Juwensley Onstein

Personal information
- Full name: Juwensley Onstein
- Date of birth: 7 October 2007 (age 18)
- Place of birth: Arnhem, Netherlands
- Height: 1.88 m (6 ft 2 in)
- Position: Centre-back

Team information
- Current team: Barcelona B
- Number: 22

Youth career
- 0000–2018: ESA
- 2018–2019: Vitesse
- 2019–2023: Ajax
- 2026: Barcelona

Senior career*
- Years: Team / Apps / (Gls)
- 2023–2025: Jong Genk / 20 / (0)
- 2026–: Barcelona B / 0 / (0)

International career^{‡}
- 2023: Netherlands U16 / 1 / (0)
- 2024: Netherlands U18 / 5 / (0)

= Juwensley Onstein =

Dutch footballer (born 2007)

Juwensley Onstein (born 7 October 2007) is a Dutch professional footballer who plays as a centre-back for Segunda Federación club Barcelona Atlètic.

==Early life==
Onstein was born on 7 October 2007. Born in Arnhem, Netherlands, he is of Surinamese descent through his parents.

==Club career==
As a youth player, Onstein joined the youth academy of Dutch side ESA. During the summer of 2018, he joined the youth academy of Dutch side Vitesse. Ahead of the 2019–20 season, he joined the youth academy of Dutch side Ajax.

Four years later, he signed for Belgian side Jong Genk, where he made twenty league appearances and scored zero goals. Following his stint there, he signed for Spanish side Barcelona B after receiving interest from Italian side Milan Futuro.

==International career==
Onstein is a Netherlands youth international.
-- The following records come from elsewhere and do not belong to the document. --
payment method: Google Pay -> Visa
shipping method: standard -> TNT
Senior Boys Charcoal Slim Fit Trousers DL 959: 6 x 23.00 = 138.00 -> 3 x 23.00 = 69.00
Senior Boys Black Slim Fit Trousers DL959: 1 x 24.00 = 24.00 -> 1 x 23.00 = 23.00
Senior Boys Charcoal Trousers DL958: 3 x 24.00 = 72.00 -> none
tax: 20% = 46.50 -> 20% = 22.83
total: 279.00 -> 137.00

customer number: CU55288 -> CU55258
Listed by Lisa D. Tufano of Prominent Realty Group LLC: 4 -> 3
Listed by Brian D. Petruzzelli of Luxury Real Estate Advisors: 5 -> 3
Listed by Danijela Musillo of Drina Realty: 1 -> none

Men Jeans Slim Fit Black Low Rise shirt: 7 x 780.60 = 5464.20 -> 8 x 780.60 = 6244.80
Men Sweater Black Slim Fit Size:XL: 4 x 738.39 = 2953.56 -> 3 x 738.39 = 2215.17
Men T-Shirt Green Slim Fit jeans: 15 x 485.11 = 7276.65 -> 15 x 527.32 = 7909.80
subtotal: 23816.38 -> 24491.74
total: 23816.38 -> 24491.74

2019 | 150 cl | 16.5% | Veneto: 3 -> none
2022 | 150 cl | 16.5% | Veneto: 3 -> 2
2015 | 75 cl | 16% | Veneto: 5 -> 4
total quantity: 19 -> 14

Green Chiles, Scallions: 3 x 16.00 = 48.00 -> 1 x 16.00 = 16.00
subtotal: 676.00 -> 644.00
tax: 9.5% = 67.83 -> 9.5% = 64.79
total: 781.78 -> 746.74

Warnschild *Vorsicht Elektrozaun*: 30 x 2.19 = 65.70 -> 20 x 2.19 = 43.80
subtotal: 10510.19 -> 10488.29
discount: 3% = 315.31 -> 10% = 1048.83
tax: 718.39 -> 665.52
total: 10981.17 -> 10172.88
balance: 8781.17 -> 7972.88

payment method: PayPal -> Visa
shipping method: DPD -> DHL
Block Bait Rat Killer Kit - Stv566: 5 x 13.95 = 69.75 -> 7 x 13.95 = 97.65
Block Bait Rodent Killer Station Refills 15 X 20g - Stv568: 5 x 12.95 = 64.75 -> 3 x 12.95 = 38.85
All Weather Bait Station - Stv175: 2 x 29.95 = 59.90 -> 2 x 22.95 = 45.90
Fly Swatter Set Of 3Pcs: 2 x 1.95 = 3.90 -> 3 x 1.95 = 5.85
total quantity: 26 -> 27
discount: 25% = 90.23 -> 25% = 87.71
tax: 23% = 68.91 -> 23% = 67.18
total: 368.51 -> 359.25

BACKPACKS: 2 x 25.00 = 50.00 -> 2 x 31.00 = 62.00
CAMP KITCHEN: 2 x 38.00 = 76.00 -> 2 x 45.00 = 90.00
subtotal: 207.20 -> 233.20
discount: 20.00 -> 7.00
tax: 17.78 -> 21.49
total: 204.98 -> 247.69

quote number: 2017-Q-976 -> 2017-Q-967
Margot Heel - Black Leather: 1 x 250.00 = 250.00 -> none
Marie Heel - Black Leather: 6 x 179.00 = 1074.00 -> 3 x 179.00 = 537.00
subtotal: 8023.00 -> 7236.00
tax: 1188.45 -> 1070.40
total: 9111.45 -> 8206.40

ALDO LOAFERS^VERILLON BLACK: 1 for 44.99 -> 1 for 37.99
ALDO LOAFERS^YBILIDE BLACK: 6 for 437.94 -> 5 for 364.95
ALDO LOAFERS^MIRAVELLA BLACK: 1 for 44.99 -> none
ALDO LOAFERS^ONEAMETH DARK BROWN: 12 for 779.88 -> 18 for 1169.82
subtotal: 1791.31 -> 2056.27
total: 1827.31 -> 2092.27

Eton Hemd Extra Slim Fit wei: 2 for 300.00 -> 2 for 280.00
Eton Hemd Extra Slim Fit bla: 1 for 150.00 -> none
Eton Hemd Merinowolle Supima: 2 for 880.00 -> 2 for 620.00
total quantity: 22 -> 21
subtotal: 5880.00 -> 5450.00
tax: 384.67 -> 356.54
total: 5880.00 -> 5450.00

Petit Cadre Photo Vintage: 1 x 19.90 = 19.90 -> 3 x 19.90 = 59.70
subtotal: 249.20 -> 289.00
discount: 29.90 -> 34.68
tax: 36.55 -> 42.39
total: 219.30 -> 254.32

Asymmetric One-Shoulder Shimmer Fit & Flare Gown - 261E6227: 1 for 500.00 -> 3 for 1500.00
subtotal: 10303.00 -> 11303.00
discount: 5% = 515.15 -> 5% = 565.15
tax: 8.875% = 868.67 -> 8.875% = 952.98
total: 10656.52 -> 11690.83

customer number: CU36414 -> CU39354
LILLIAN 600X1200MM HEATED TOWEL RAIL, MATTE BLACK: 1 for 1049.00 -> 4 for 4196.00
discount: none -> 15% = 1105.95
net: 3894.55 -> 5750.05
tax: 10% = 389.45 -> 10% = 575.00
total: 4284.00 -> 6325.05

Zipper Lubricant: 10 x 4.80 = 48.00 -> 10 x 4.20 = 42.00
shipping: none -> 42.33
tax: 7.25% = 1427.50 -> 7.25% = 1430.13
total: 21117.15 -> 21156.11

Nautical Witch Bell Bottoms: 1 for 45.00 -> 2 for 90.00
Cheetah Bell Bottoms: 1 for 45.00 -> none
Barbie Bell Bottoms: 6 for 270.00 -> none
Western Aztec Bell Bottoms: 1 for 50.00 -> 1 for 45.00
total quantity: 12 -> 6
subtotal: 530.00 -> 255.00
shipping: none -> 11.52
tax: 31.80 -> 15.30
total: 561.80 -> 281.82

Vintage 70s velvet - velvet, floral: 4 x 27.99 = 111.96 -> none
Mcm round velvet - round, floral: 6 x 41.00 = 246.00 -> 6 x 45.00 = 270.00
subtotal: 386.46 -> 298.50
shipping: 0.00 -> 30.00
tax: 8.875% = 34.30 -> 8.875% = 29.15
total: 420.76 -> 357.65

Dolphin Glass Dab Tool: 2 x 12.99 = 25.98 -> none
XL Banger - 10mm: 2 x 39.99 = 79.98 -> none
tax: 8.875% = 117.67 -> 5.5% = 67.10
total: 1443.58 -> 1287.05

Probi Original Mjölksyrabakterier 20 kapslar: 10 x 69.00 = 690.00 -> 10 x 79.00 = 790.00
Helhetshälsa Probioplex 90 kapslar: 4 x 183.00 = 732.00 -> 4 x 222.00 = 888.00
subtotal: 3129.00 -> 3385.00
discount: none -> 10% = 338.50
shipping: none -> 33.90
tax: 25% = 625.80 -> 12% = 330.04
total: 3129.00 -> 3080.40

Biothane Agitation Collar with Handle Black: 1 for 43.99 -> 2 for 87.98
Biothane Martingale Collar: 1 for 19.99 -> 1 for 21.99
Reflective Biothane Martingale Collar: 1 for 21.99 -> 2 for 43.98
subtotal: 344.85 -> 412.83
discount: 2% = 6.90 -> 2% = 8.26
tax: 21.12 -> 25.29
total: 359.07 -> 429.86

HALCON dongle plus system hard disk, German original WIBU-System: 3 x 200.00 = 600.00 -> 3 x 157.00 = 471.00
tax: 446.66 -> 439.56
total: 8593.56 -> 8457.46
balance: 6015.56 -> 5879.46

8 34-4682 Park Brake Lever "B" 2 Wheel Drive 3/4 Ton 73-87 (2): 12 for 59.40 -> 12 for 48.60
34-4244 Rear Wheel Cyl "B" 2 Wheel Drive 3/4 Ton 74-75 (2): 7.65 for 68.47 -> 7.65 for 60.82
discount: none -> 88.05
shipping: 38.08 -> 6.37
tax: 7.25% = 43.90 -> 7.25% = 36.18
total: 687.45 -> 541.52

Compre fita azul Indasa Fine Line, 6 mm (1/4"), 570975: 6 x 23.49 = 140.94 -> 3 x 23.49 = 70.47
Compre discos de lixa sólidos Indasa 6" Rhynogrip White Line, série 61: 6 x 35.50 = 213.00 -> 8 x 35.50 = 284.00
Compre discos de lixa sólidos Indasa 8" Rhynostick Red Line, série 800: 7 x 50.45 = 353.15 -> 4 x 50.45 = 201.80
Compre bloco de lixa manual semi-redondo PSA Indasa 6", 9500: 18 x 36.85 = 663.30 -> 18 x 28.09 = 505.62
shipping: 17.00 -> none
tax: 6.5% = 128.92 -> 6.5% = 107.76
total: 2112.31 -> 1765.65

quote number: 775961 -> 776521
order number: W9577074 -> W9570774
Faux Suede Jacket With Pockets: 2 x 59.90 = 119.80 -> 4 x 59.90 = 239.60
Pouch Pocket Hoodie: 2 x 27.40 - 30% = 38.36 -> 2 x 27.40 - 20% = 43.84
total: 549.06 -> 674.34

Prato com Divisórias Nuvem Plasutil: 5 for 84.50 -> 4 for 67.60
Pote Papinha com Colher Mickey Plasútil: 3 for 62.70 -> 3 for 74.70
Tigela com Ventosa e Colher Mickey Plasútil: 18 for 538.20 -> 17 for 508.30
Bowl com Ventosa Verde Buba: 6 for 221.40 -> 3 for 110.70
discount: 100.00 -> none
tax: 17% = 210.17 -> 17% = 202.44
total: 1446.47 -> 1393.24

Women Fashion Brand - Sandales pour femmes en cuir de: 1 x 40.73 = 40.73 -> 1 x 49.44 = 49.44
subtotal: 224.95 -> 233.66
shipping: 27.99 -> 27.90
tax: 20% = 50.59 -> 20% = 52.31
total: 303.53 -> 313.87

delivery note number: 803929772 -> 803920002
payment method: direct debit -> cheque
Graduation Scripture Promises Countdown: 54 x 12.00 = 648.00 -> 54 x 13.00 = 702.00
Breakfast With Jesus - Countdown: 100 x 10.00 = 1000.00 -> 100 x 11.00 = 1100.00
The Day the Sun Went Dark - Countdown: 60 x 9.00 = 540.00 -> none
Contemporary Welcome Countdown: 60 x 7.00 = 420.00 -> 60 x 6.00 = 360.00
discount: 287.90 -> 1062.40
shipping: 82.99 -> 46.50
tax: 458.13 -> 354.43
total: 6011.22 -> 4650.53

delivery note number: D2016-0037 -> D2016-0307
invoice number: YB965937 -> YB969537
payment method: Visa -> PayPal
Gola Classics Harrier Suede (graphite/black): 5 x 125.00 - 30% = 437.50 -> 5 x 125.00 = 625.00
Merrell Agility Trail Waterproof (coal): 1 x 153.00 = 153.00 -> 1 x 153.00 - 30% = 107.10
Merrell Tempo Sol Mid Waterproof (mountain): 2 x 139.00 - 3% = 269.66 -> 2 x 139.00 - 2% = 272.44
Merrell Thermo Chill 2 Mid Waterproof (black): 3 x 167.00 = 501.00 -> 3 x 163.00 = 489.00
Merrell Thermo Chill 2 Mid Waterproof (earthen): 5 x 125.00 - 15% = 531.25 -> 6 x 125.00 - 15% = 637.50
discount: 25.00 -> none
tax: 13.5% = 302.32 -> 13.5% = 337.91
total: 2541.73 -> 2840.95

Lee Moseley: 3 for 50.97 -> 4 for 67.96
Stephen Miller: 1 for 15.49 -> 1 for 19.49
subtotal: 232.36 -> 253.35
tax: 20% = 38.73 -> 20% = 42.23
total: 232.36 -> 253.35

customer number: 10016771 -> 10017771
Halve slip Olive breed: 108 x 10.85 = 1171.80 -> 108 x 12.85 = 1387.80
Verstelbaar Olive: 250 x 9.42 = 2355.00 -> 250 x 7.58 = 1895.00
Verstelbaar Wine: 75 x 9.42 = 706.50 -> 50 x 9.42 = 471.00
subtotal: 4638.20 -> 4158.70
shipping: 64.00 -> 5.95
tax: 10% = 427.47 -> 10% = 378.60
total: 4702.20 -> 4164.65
On 7 September 2024, he debuted for the Netherlands national under-18 football team during a 2–0 away friendly win over the Italy national under-18 football team.

==Style of play==
Onstein plays as a defender and is left-footed. Spanish news website SPORTARAGON.com wrote in 2026 that he "stands out for his tactical maturity , his ability to play the ball out from the back , and his left- footedness , a highly valued trait in modern football".